The FTC Accuses Another Network Marketing Company of Operating as a Pyramid Scheme

    Thomas Ritter is an associate attorney at Thompson Burton PLLC. His practice area focuses primarily on cybersecurity law, which includes an assortment of data protection and privacy-related matters, and a wide-variety of business transactions. He assists diverse businesses from well-established companies to early stage start-ups.

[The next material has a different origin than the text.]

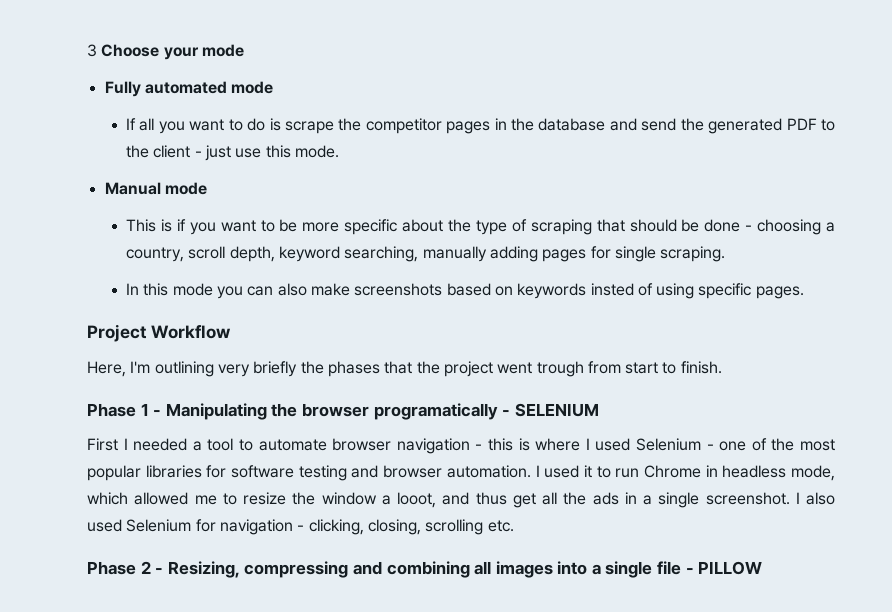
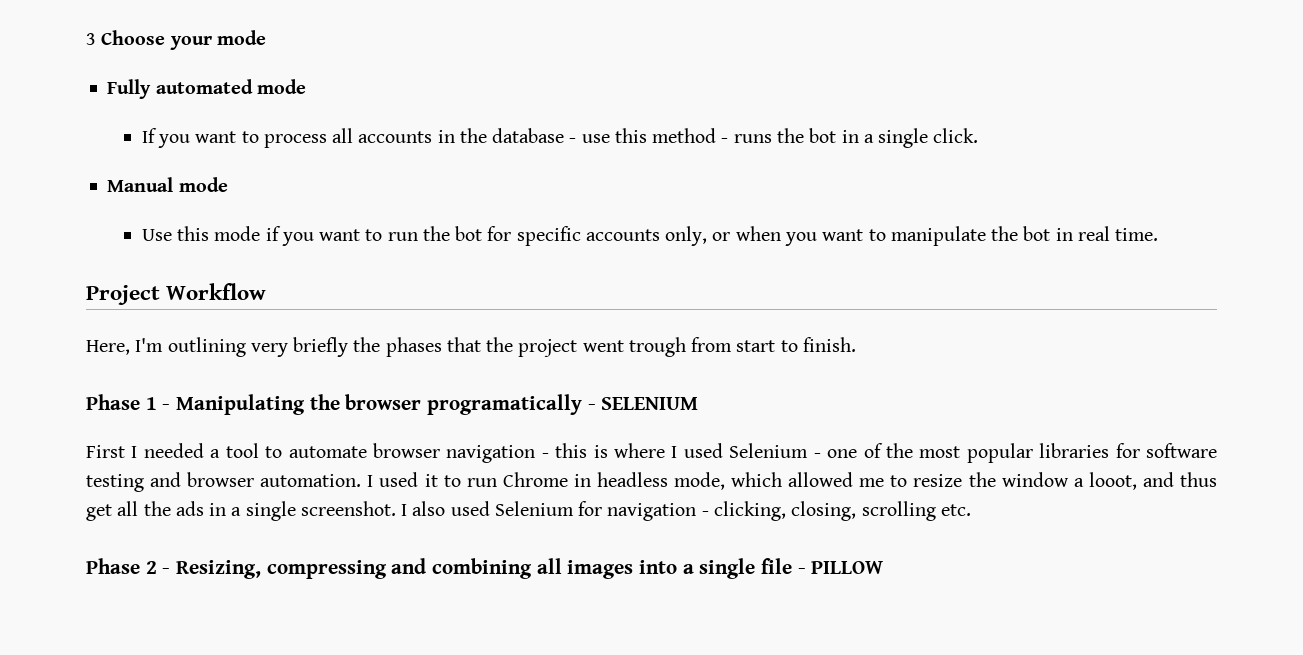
[139,118,835,134] [125,145,339,161] all you want to do is scrape the competitor pages in the database and send the generated PDF to the client - just use this mode. -> [158,128,979,148] you want to process all accounts in the database - use this method - runs the bot in a single click.
[125,219,172,232] This is -> [141,226,261,241] Use this mode
[279,219,835,235] [125,246,726,262] [125,283,804,299] be more specific about the type of scraping that should be done - choosing a country, scroll depth, keyword searching, manually adding pages for single scraping. // In this mode you can also make screenshots based on keywords insted of using specific pages. -> [387,226,1159,246] run the bot for specific accounts only, or when you want to manipulate the bot in real time.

    The Federal Trade Commission continued its recent flurry of activity against network marketing companies with the public announcement of a lawsuit against company Success by Health. This marks the third action against an MLM in the last four months (the Advocare settlement in October of ’19 and the ongoing Nerium/Neora lawsuit filed in November of ’19). The FTC alleges that Success by Health operated as a pyramid scheme with the help of its founders and executive team. The FTC requested that a federal court in Arizona grant a preliminary injunction, among other forms of relief, allowing for an immediate asset freeze of the company and those individuals involved. The Court granted the preliminary injunction earlier this week. Let’s dive right in and examine some of the more noteworthy aspects of the lawsuit.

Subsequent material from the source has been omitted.